■ **REQUIRED WORK**:
Each record is to be transcribed in full and exactly.

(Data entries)
━━━━

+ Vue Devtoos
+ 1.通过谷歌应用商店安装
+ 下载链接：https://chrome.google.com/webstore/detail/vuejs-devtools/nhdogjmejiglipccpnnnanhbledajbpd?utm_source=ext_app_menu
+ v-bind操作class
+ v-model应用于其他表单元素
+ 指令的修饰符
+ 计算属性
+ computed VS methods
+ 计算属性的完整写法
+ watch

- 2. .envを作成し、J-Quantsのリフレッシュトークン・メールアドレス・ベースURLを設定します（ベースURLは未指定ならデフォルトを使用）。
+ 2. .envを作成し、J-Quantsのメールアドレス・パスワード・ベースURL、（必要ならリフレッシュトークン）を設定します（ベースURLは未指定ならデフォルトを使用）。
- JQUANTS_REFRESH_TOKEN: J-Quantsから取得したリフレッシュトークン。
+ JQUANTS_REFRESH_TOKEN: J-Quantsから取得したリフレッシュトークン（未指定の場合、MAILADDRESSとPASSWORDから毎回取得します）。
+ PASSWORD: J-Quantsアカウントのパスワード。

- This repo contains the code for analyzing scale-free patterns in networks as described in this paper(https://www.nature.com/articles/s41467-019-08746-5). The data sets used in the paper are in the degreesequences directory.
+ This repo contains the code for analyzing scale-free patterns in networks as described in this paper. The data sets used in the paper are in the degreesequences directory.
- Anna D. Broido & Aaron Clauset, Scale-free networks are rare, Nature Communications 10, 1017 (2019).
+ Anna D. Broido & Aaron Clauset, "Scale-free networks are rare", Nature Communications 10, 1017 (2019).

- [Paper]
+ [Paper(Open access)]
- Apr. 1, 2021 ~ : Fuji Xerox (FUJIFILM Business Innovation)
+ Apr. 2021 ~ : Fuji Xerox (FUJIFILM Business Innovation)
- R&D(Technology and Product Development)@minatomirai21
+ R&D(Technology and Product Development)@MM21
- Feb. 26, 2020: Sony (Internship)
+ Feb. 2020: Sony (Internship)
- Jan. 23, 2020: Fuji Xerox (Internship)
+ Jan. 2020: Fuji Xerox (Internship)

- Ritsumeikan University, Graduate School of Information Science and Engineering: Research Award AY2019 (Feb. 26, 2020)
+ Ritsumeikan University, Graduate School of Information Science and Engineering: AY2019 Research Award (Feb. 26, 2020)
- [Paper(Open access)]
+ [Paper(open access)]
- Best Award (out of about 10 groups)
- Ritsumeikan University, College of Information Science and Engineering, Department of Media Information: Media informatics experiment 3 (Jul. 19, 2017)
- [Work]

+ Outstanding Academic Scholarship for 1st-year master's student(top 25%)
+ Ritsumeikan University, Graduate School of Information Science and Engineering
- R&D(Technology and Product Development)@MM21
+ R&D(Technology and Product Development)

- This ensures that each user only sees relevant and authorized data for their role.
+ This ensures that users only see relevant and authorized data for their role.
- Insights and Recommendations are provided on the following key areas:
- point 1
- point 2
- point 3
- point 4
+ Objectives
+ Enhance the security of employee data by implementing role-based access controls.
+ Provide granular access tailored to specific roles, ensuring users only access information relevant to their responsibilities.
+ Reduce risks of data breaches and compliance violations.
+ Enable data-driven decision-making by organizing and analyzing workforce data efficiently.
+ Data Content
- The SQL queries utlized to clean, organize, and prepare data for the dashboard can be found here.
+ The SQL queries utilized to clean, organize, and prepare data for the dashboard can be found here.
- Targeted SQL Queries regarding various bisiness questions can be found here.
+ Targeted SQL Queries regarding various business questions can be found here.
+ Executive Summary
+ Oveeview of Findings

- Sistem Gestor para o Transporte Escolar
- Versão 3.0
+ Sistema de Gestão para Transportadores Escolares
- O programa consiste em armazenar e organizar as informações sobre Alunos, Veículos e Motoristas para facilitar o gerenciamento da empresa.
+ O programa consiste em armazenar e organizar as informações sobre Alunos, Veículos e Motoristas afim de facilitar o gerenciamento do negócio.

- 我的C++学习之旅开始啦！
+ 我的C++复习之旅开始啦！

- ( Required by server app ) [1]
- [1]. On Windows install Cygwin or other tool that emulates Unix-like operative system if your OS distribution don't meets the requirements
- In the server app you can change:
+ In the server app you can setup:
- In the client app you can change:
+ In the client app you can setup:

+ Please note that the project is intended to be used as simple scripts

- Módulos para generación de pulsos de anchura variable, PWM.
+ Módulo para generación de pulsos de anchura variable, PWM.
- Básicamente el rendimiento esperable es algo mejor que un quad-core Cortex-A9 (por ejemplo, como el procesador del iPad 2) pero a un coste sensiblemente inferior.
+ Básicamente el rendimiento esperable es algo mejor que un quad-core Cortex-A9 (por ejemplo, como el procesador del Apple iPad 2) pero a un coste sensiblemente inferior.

━━━━

■ **WRITTEN ANSWER**:
+ Vue Devtoos
+ 1.通过谷歌应用商店安装
+ 下载链接：https://chrome.google.com/webstore/detail/vuejs-devtools/nhdogjmejiglipccpnnnanhbledajbpd?utm_source=ext_app_menu
+ v-bind操作class
+ v-model应用于其他表单元素
+ 指令的修饰符
+ 计算属性
+ computed VS methods
+ 计算属性的完整写法
+ watch

- 2. .envを作成し、J-Quantsのリフレッシュトークン・メールアドレス・ベースURLを設定します（ベースURLは未指定ならデフォルトを使用）。
+ 2. .envを作成し、J-Quantsのメールアドレス・パスワード・ベースURL、（必要ならリフレッシュトークン）を設定します（ベースURLは未指定ならデフォルトを使用）。
- JQUANTS_REFRESH_TOKEN: J-Quantsから取得したリフレッシュトークン。
+ JQUANTS_REFRESH_TOKEN: J-Quantsから取得したリフレッシュトークン（未指定の場合、MAILADDRESSとPASSWORDから毎回取得します）。
+ PASSWORD: J-Quantsアカウントのパスワード。

- This repo contains the code for analyzing scale-free patterns in networks as described in this paper(https://www.nature.com/articles/s41467-019-08746-5). The data sets used in the paper are in the degreesequences directory.
+ This repo contains the code for analyzing scale-free patterns in networks as described in this paper. The data sets used in the paper are in the degreesequences directory.
- Anna D. Broido & Aaron Clauset, Scale-free networks are rare, Nature Communications 10, 1017 (2019).
+ Anna D. Broido & Aaron Clauset, "Scale-free networks are rare", Nature Communications 10, 1017 (2019).

- [Paper]
+ [Paper(Open access)]
- Apr. 1, 2021 ~ : Fuji Xerox (FUJIFILM Business Innovation)
+ Apr. 2021 ~ : Fuji Xerox (FUJIFILM Business Innovation)
- R&D(Technology and Product Development)@minatomirai21
+ R&D(Technology and Product Development)@MM21
- Feb. 26, 2020: Sony (Internship)
+ Feb. 2020: Sony (Internship)
- Jan. 23, 2020: Fuji Xerox (Internship)
+ Jan. 2020: Fuji Xerox (Internship)

- Ritsumeikan University, Graduate School of Information Science and Engineering: Research Award AY2019 (Feb. 26, 2020)
+ Ritsumeikan University, Graduate School of Information Science and Engineering: AY2019 Research Award (Feb. 26, 2020)
- [Paper(Open access)]
+ [Paper(open access)]
- Best Award (out of about 10 groups)
- Ritsumeikan University, College of Information Science and Engineering, Department of Media Information: Media informatics experiment 3 (Jul. 19, 2017)
- [Work]

+ Outstanding Academic Scholarship for 1st-year master's student(top 25%)
+ Ritsumeikan University, Graduate School of Information Science and Engineering
- R&D(Technology and Product Development)@MM21
+ R&D(Technology and Product Development)

- This ensures that each user only sees relevant and authorized data for their role.
+ This ensures that users only see relevant and authorized data for their role.
- Insights and Recommendations are provided on the following key areas:
- point 1
- point 2
- point 3
- point 4
+ Objectives
+ Enhance the security of employee data by implementing role-based access controls.
+ Provide granular access tailored to specific roles, ensuring users only access information relevant to their responsibilities.
+ Reduce risks of data breaches and compliance violations.
+ Enable data-driven decision-making by organizing and analyzing workforce data efficiently.
+ Data Content
- The SQL queries utlized to clean, organize, and prepare data for the dashboard can be found here.
+ The SQL queries utilized to clean, organize, and prepare data for the dashboard can be found here.
- Targeted SQL Queries regarding various bisiness questions can be found here.
+ Targeted SQL Queries regarding various business questions can be found here.
+ Executive Summary
+ Oveeview of Findings

- Sistem Gestor para o Transporte Escolar
- Versão 3.0
+ Sistema de Gestão para Transportadores Escolares
- O programa consiste em armazenar e organizar as informações sobre Alunos, Veículos e Motoristas para facilitar o gerenciamento da empresa.
+ O programa consiste em armazenar e organizar as informações sobre Alunos, Veículos e Motoristas afim de facilitar o gerenciamento do negócio.

- 我的C++学习之旅开始啦！
+ 我的C++复习之旅开始啦！

- ( Required by server app ) [1]
- [1]. On Windows install Cygwin or other tool that emulates Unix-like operative system if your OS distribution don't meets the requirements
- In the server app you can change:
+ In the server app you can setup:
- In the client app you can change:
+ In the client app you can setup:

+ Please note that the project is intended to be used as simple scripts

- Módulos para generación de pulsos de anchura variable, PWM.
+ Módulo para generación de pulsos de anchura variable, PWM.
- Básicamente el rendimiento esperable es algo mejor que un quad-core Cortex-A9 (por ejemplo, como el procesador del iPad 2) pero a un coste sensiblemente inferior.
+ Básicamente el rendimiento esperable es algo mejor que un quad-core Cortex-A9 (por ejemplo, como el procesador del Apple iPad 2) pero a un coste sensiblemente inferior.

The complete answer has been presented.